(Front-end code change data)
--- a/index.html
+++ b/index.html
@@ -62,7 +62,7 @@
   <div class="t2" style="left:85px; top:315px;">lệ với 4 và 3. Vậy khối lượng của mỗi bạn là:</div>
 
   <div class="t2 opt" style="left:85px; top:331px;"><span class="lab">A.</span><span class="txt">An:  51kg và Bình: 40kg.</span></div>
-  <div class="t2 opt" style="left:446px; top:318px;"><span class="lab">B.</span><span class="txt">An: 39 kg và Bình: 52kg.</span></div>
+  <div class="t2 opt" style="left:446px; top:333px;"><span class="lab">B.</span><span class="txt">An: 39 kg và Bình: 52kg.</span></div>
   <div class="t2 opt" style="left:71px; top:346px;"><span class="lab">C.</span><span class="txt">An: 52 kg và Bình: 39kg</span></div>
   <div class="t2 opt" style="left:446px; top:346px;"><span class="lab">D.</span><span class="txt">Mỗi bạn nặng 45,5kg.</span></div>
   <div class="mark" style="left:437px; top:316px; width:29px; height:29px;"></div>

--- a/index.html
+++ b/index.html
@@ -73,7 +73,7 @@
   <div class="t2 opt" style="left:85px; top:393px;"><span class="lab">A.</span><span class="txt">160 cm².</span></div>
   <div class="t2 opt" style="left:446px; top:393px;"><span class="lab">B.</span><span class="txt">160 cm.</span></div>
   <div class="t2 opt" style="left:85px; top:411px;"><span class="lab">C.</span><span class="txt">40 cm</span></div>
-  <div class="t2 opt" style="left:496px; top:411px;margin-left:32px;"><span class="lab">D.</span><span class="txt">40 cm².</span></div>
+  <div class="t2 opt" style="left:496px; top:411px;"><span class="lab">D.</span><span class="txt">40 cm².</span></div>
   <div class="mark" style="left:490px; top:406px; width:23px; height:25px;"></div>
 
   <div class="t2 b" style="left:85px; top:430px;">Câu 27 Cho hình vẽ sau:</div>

---

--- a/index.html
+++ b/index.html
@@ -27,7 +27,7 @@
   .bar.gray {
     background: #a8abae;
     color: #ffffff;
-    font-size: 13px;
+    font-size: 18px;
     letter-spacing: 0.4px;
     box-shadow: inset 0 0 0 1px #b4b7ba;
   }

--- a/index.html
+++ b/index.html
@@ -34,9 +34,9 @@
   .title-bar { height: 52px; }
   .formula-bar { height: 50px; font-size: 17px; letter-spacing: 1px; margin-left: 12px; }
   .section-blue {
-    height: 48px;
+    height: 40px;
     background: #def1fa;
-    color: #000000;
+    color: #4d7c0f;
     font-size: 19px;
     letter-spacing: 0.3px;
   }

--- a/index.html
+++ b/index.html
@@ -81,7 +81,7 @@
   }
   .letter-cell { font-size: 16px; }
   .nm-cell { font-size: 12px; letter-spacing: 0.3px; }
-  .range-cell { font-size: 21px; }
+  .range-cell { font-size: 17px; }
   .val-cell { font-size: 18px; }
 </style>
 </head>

---

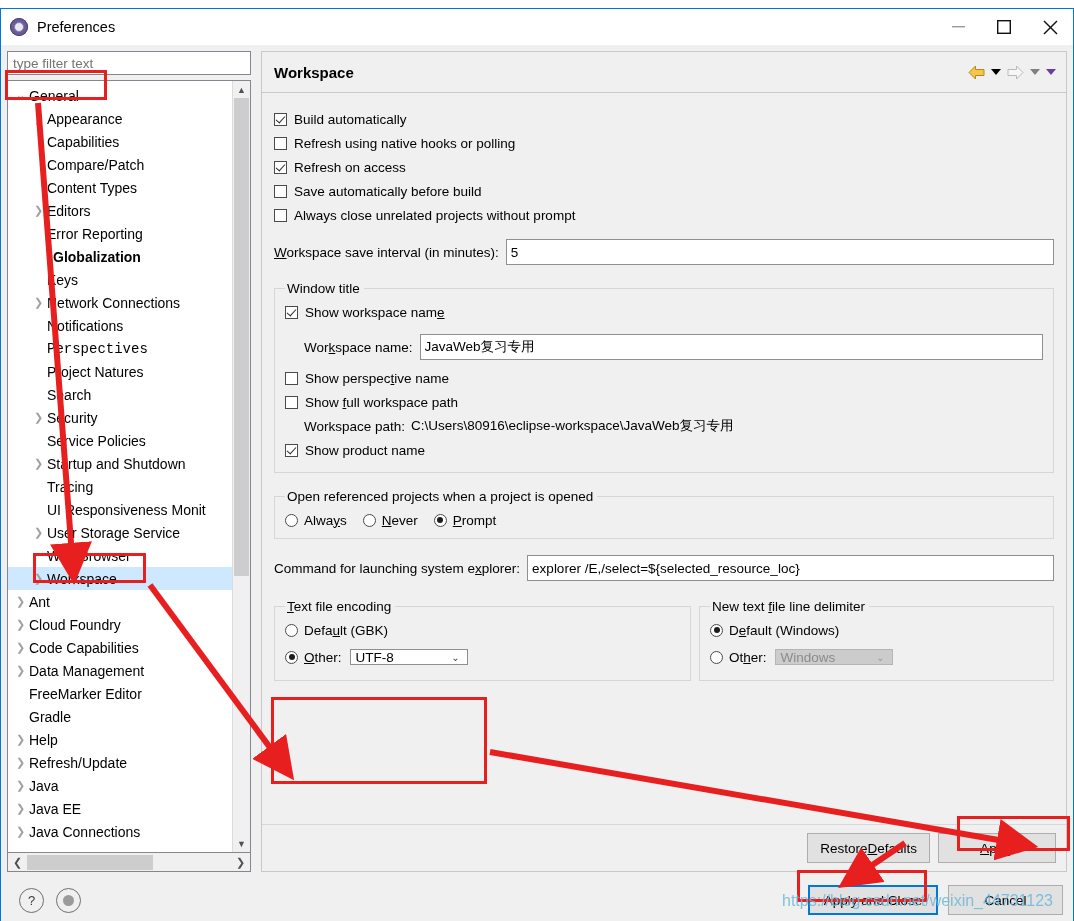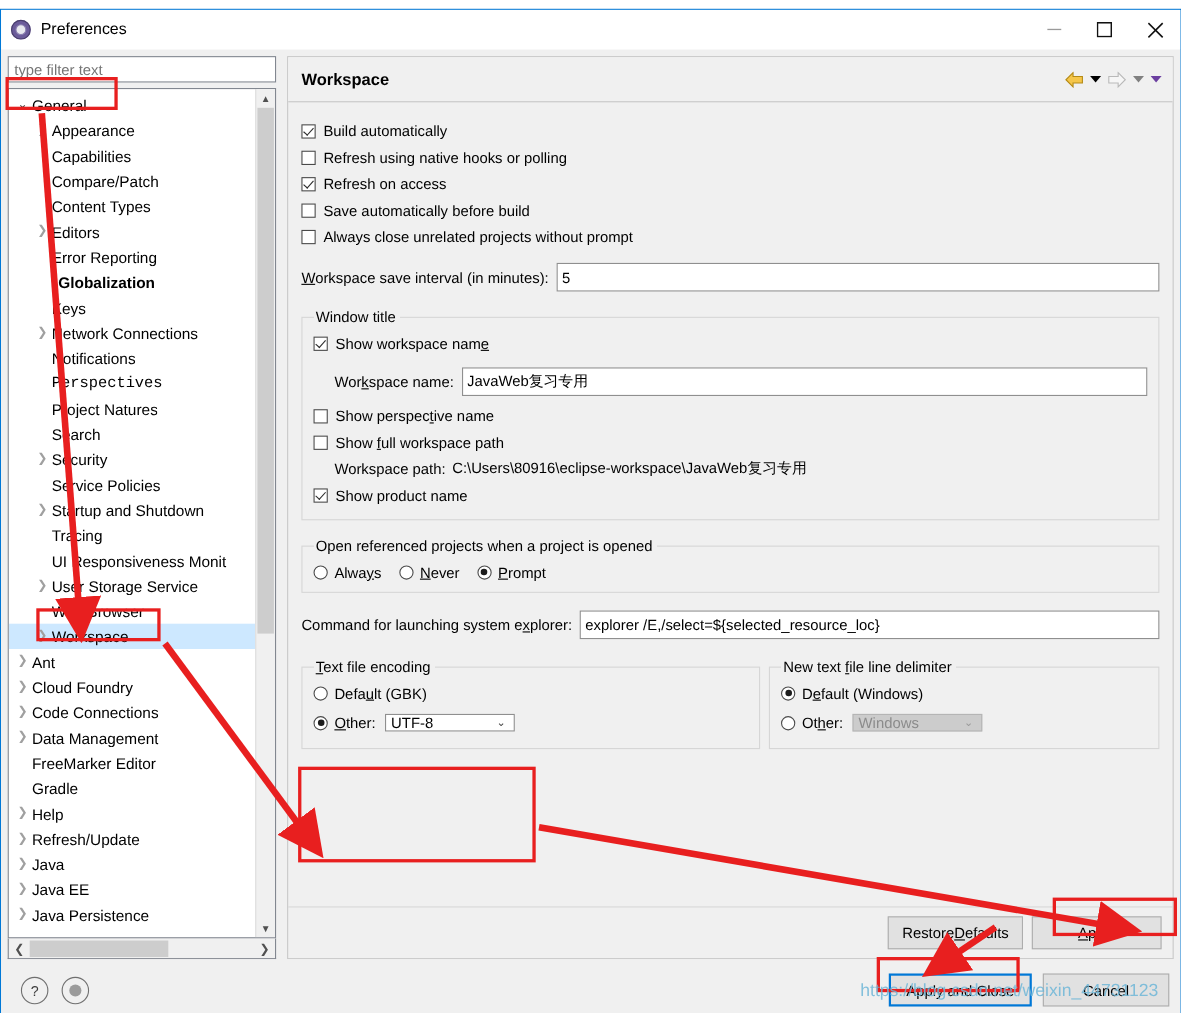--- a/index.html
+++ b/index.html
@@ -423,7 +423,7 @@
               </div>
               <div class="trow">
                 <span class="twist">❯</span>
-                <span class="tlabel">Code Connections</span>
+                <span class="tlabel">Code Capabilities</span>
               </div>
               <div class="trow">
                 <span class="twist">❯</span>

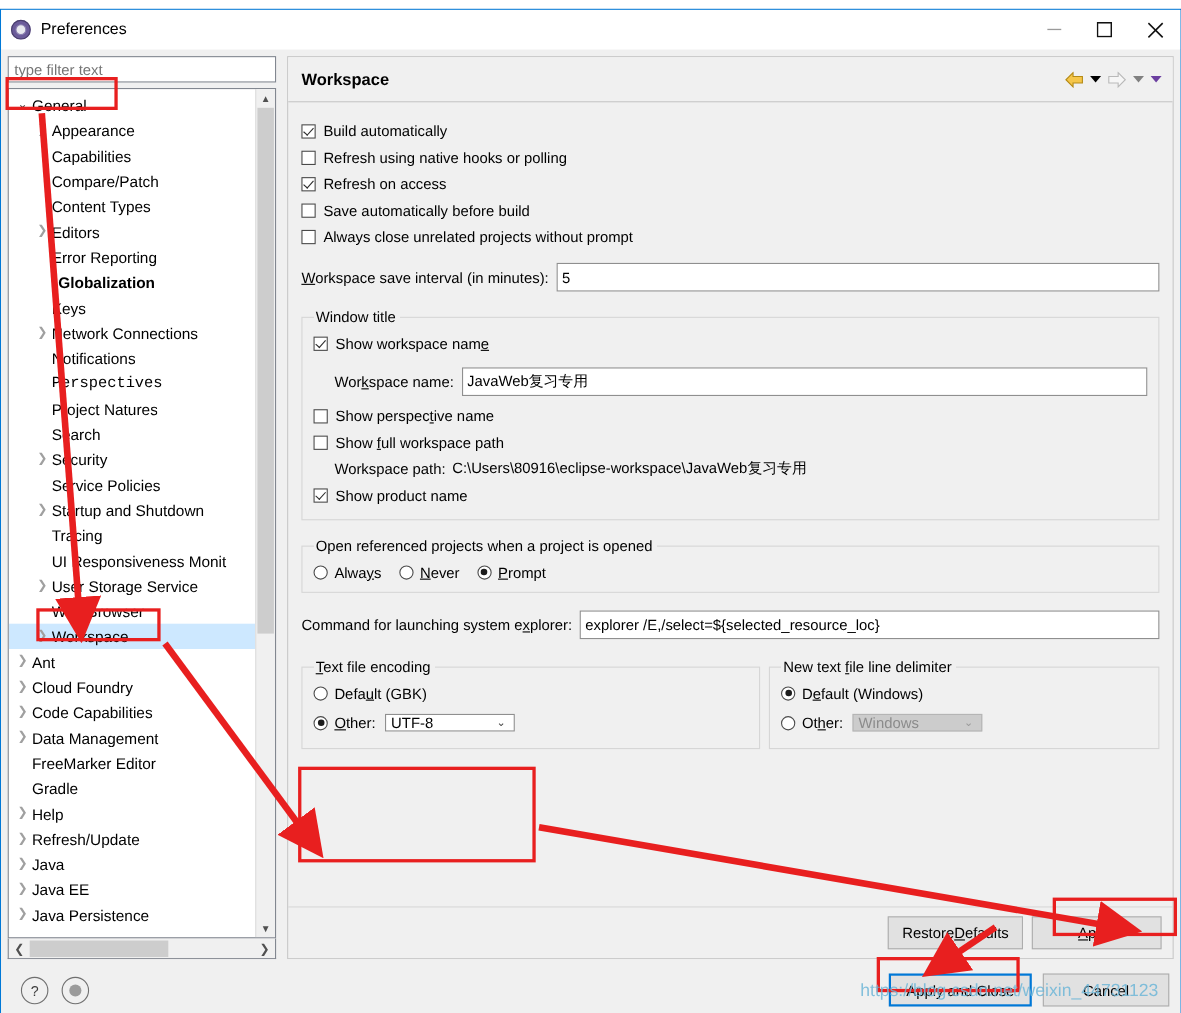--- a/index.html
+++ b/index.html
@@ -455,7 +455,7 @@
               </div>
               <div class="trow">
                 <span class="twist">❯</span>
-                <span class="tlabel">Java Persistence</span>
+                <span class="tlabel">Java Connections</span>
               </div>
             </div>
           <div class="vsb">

What is being asked. Wherever the string "mark" appears in the records above, copy the line it sits in.

Task response.
   <div class="mark" style="left:437px; top:316px; width:29px; height:29px;"></div>
   <div class="mark" style="left:490px; top:406px; width:23px; height:25px;"></div>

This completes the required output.